• Please review our updated Terms and Rules here

Roto zoom in an 8086 and read speed

Mills32

Experienced Member
Joined
Sep 25, 2018
Messages
149
Location
Spain
I'm trying to program a roto zoom for slow computeers like 8086 8 Mhz. I got it working in mode x , by copying data from an image in ram to vram in asembly, but it is still too slow, even with precalculated sin/cos stuff, the effect runs at about 10 fps.

So I decided to do it the easy way: Create a tiny video (80x60, 60fps, 3 seconds) so it is about 800Kb in size, and then paste line by line to vram using rep movsw.

The 8086 8 (simulated in PCem) can copy an 80x60 image at around 40 fps (or more if I jump lines and leave "scan lines"), the problem is, how do I read the "video"?.

I'll need 800 Kb of RAM (nop), or read it from hard disk at run time, but... would a real computer be able to read 80x60 bytes from a file every frame?.

Thanks.
 
Not too long ago I timed the performance of (REP) MOVSW in PCem vs. my actual IBM XT, from system RAM to video RAM. The result was surprisingly accurate, and 86box is even better, since it uses reenigne's 8086 emulation core.

There are several examples of 8086 rotozoomers but I can't think of one that targets mode X and such, because VGA isn't exactly a speed demon with those CPUs. As for video playback, Trixter could elaborate about 8088 Domination ;) in fact there should already be some discussion of disk read speeds at https://x86dc.wordpress.com/ and/or the links given there.
 
Not too long ago I timed the performance of (REP) MOVSW in PCem vs. my actual IBM XT, from system RAM to video RAM. The result was surprisingly accurate, and 86box is even better, since it uses reenigne's 8086 emulation core.

There are several examples of 8086 rotozoomers but I can't think of one that targets mode X and such, because VGA isn't exactly a speed demon with those CPUs. As for video playback, Trixter could elaborate about 8088 Domination ;) in fact there should already be some discussion of disk read speeds at https://x86dc.wordpress.com/ and/or the links given there.

Thanks!.

The text mode will reduce colours to 16, so I don't know if i'll like it :).

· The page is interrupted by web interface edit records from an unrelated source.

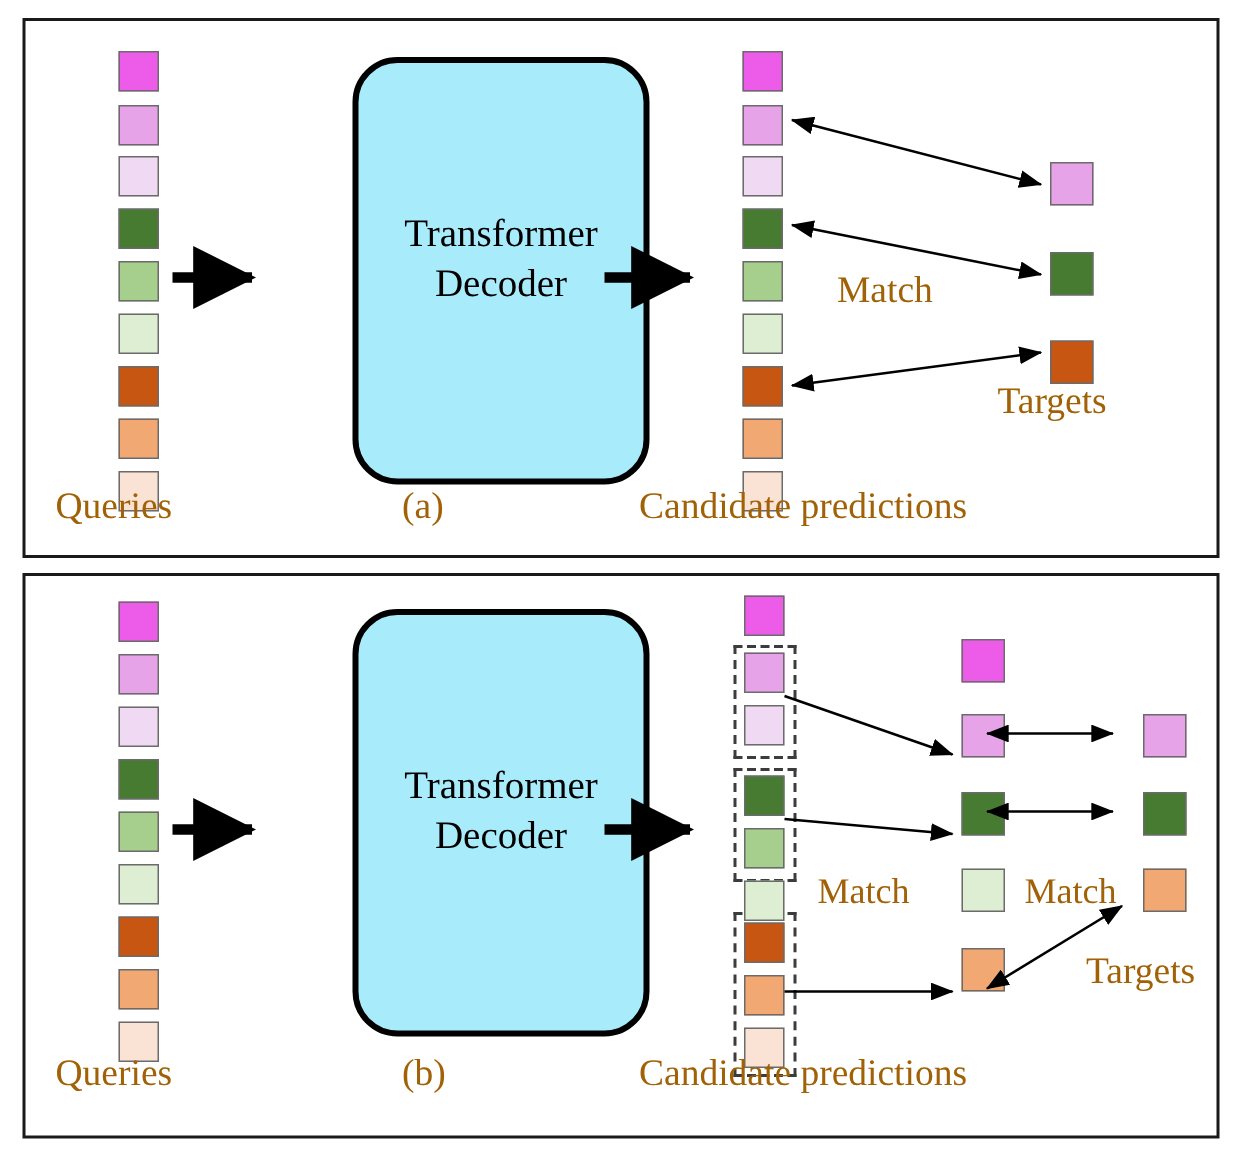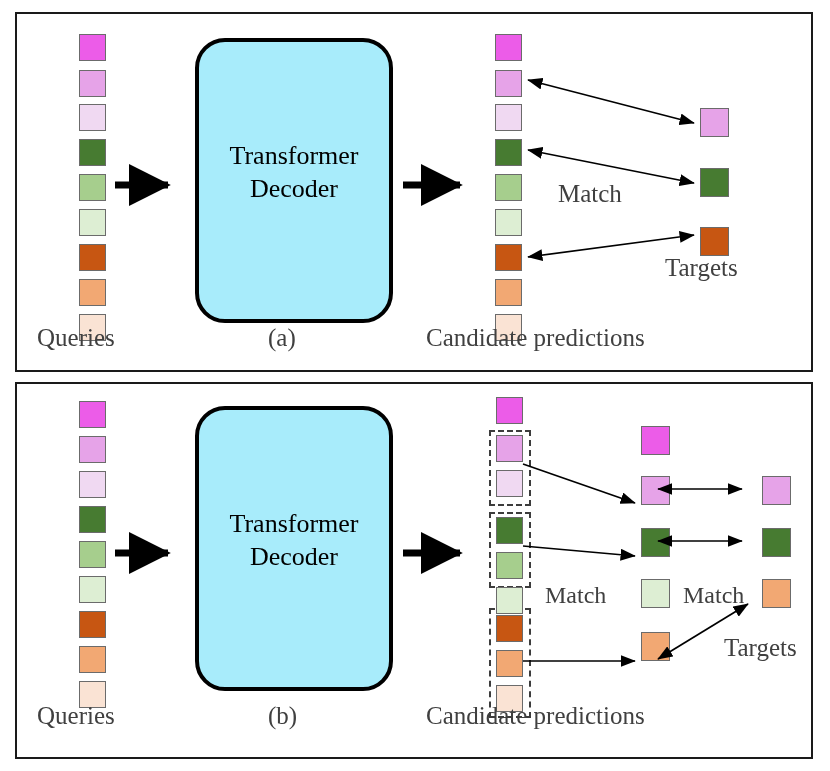--- a/index.html
+++ b/index.html
@@ -5,25 +5,25 @@
   html,body{margin:0;padding:0;background:#ffffff;}
   body{width:830px;height:771px;font-family:"Liberation Serif",serif;color:#000;}
   #root{position:relative;width:830px;height:771px;overflow:hidden;background:#fff;}
 
   .panel{position:absolute;background:#fff;border:2px solid #1a1a1a;box-sizing:border-box;}
   #panel-a{left:15px;top:12px;width:798px;height:360px;}
   #panel-b{left:15px;top:382px;width:798px;height:377px;}
 
   .sq{position:absolute;box-sizing:border-box;border:1.6px solid #6b6b6b;}
 
-  .lbl{position:absolute;white-space:nowrap;font-family:"Liberation Serif",serif;color:#404040;}
+  .lbl{position:absolute;white-space:nowrap;font-family:"Liberation Serif",serif;color:#a16207;}
   .lbl-big{font-size:25px;}
   .lbl-md{font-size:24px;}
 
-  .decoder{position:absolute;background:#a8ecfb;border:4px solid #000;border-radius:30px;box-sizing:border-box;}
+  .decoder{position:absolute;background:#a8ecfb;border:4px solid #000;border-radius:30px;box-sizing:border-box;margin-left:40px;}
   .decoder .dtxt{position:absolute;left:0;right:0;text-align:center;font-size:26px;line-height:1.25;color:#000;font-family:"Liberation Serif",serif;}
 
   .dashgrp{position:absolute;box-sizing:border-box;border:2.5px dashed #3c3c3c;background:transparent;}
 
   svg.arrows{position:absolute;left:0;top:0;width:830px;height:771px;pointer-events:none;}
 </style>
 </head>
 <body>
 
 <div id="root">

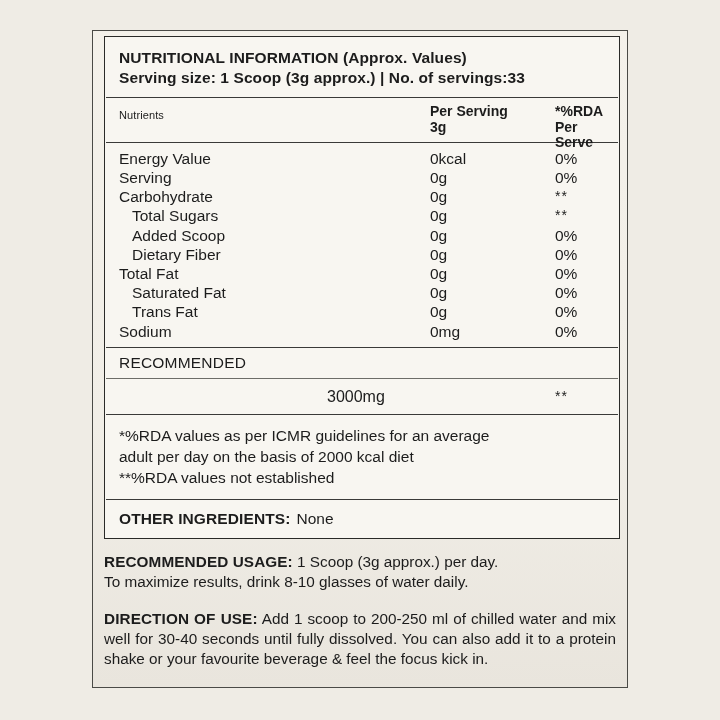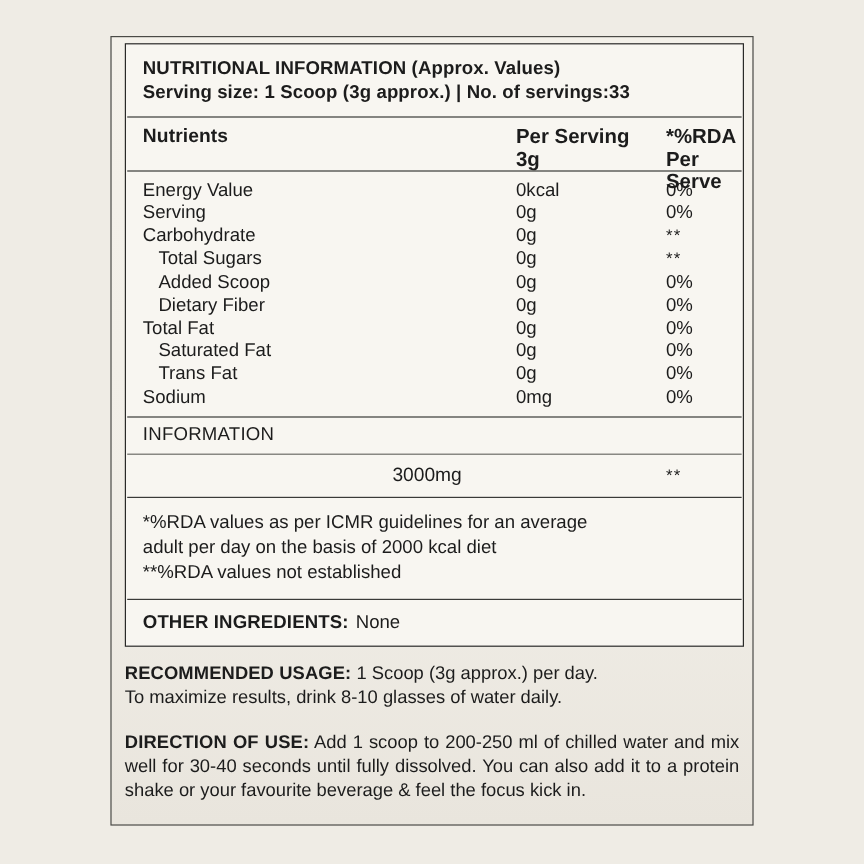--- a/index.html
+++ b/index.html
@@ -64,28 +64,28 @@
 
   
   #col-head {
     position: relative;
     height: 44px;
     padding-left: 14px;
     padding-top: 7px;
     box-sizing: border-box;
   }
   #col-head .c1 {
-    font-size: 16px;
-    font-weight: bold;
+    font-size: 11px;
+    font-weight: normal;
     letter-spacing: 0.1px;
   }
   #col-head .colblock {
     position: absolute;
     top: 6px;
-    font-size: 17px;
+    font-size: 14px;
     font-weight: bold;
     line-height: 1.12;
   }
   #col-head .colblock.c2 { left: 325px; }
   #col-head .colblock.c3 { left: 450px; }
 
   
   #nutrient-rows {
     padding: 6px 0 6px 0;
   }
@@ -232,21 +232,21 @@
         </div>
         <div class="nrow">
           <span class="name">Sodium</span>
           <span class="v1">0mg</span>
           <span class="v2">0%</span>
         </div>
       </div>
 
     <div class="divider"></div>
 
-    <div id="ingredients-head">INFORMATION</div>
+    <div id="ingredients-head">RECOMMENDED</div>
 
     <div class="divider thin"></div>
 
     <div id="ingredient-row">
       <span class="iamt">3000mg</span>
       <span class="irda">**</span>
     </div>
 
     <div class="divider"></div>
 

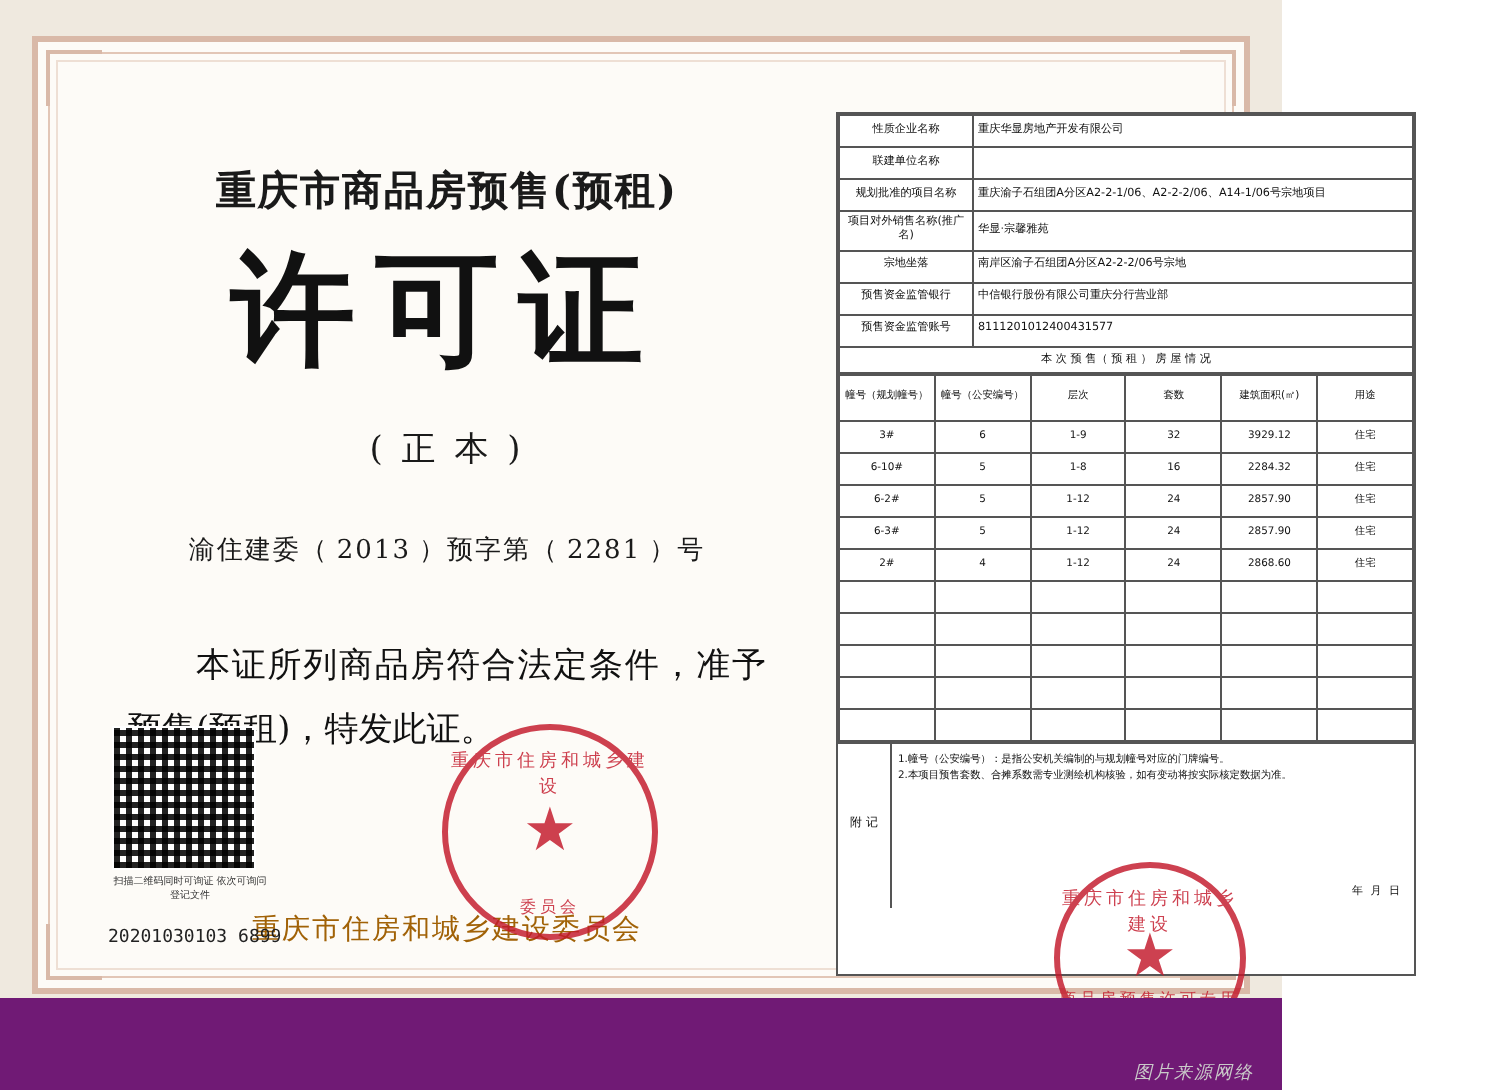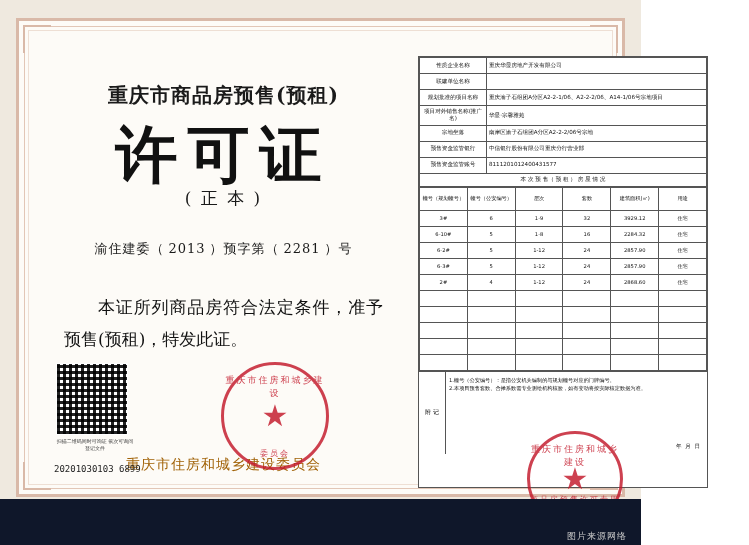--- a/index.html
+++ b/index.html
@@ -93,20 +93,21 @@
     text-align: center;
     margin-top: 13px;
     line-height: 1.05;
   }
 
   #subtitle {
     font-family: "DejaVu Serif", "Liberation Serif", serif;
     font-size: 17px;
     color: #1a1a1a;
     text-align: center;
+    margin-top: 26px;
     letter-spacing: 2px;
   }
 
   #number-line {
     font-family: "DejaVu Serif", "Liberation Serif", serif;
     font-size: 13px;
     color: #1a1a1a;
     text-align: center;
     margin-top: 30px;
     letter-spacing: 1px;
@@ -302,21 +303,22 @@
     letter-spacing: 1px;
   }
 
   
   #bottom-strip {
     position: absolute;
     left: 0;
     right: 0;
     bottom: 0;
     height: 46px;
-    background: #0f172a;
+    background: #701a75;
+    font-style: italic;
   }
   #watermark {
     position: absolute;
     right: 14px;
     bottom: 2px;
     font-size: 9px;
     color: #c9c9c9;
     letter-spacing: 1px;
   }
 </style>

I found some info about read speeds on an 8088 4.77:
-Access time = 40 ms.
-Read speed = 140 Kb/s.

If I got it right, and that values are real, an "fopen" will take 40 ms, and then the "fread" would read around 140kb/s. Is that correct?.
 
I know a thing or two about this.

I'm trying to program a roto zoom for slow computeers like 8086 8 Mhz. I got it working in mode x , by copying data from an image in ram to vram in asembly, but it is still too slow, even with precalculated sin/cos stuff, the effect runs at about 10 fps.

Rotozoomers are all about bandwidth and not CPU speed, since (as you discovered) you can use lookup tables and code generation to take calculation out of the picture. So answering your question becomes:
- Write code that does what you want it to do (REP MOVSW, or MOVSB; INC; etc.)
- Benchmark the code

(Benchmarking is easier than people realize; I have links to a few Zen Timer packages on https://trixter.oldskool.org/2013/0...88-and-8086-cpu-part-3-a-case-study-in-speed/ if you have trouble finding that info.)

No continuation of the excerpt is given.